Assignment
Output only the lines from the start of the entries through the line holding "Run_6 | Epochs: 237 -> 267". Each line must match the original exactly.

Data provided
== == ==

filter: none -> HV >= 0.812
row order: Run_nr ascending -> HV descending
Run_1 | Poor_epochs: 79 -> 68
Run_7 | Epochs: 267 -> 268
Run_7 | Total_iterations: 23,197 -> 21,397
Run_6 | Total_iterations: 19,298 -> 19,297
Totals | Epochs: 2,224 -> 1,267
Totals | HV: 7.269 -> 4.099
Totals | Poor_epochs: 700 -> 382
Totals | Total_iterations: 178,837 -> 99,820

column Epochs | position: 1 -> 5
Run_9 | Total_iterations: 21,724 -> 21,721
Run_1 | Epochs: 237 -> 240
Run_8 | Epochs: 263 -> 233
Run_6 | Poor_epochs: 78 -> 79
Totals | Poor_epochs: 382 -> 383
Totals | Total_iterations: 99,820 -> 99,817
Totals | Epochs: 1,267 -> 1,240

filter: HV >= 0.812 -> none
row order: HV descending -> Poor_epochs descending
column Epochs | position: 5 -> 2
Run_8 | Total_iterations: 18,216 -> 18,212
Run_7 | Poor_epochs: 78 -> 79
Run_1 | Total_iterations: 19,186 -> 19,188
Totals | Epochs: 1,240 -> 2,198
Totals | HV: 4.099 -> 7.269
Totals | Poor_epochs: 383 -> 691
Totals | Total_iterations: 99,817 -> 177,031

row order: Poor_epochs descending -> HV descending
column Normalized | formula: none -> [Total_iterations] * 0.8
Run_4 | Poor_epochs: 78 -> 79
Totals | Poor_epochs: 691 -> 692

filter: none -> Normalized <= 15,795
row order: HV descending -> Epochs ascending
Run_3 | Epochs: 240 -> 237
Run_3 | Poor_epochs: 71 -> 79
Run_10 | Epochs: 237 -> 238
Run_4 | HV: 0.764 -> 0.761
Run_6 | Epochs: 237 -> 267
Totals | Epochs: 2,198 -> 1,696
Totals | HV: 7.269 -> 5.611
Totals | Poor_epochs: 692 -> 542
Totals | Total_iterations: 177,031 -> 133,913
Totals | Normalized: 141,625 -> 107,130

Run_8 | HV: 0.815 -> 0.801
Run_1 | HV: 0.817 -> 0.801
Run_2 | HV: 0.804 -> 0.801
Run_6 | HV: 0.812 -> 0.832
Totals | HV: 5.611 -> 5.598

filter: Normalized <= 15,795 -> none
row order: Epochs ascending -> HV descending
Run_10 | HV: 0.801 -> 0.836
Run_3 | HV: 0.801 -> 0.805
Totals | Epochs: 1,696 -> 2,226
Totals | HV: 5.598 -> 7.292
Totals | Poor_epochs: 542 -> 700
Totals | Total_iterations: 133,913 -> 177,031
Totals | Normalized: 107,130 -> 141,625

== == ==

Result for this task
filter: none -> HV >= 0.812
row order: Run_nr ascending -> HV descending
Run_1 | Poor_epochs: 79 -> 68
Run_7 | Epochs: 267 -> 268
Run_7 | Total_iterations: 23,197 -> 21,397
Run_6 | Total_iterations: 19,298 -> 19,297
Totals | Epochs: 2,224 -> 1,267
Totals | HV: 7.269 -> 4.099
Totals | Poor_epochs: 700 -> 382
Totals | Total_iterations: 178,837 -> 99,820

column Epochs | position: 1 -> 5
Run_9 | Total_iterations: 21,724 -> 21,721
Run_1 | Epochs: 237 -> 240
Run_8 | Epochs: 263 -> 233
Run_6 | Poor_epochs: 78 -> 79
Totals | Poor_epochs: 382 -> 383
Totals | Total_iterations: 99,820 -> 99,817
Totals | Epochs: 1,267 -> 1,240

filter: HV >= 0.812 -> none
row order: HV descending -> Poor_epochs descending
column Epochs | position: 5 -> 2
Run_8 | Total_iterations: 18,216 -> 18,212
Run_7 | Poor_epochs: 78 -> 79
Run_1 | Total_iterations: 19,186 -> 19,188
Totals | Epochs: 1,240 -> 2,198
Totals | HV: 4.099 -> 7.269
Totals | Poor_epochs: 383 -> 691
Totals | Total_iterations: 99,817 -> 177,031

row order: Poor_epochs descending -> HV descending
column Normalized | formula: none -> [Total_iterations] * 0.8
Run_4 | Poor_epochs: 78 -> 79
Totals | Poor_epochs: 691 -> 692

filter: none -> Normalized <= 15,795
row order: HV descending -> Epochs ascending
Run_3 | Epochs: 240 -> 237
Run_3 | Poor_epochs: 71 -> 79
Run_10 | Epochs: 237 -> 238
Run_4 | HV: 0.764 -> 0.761
Run_6 | Epochs: 237 -> 267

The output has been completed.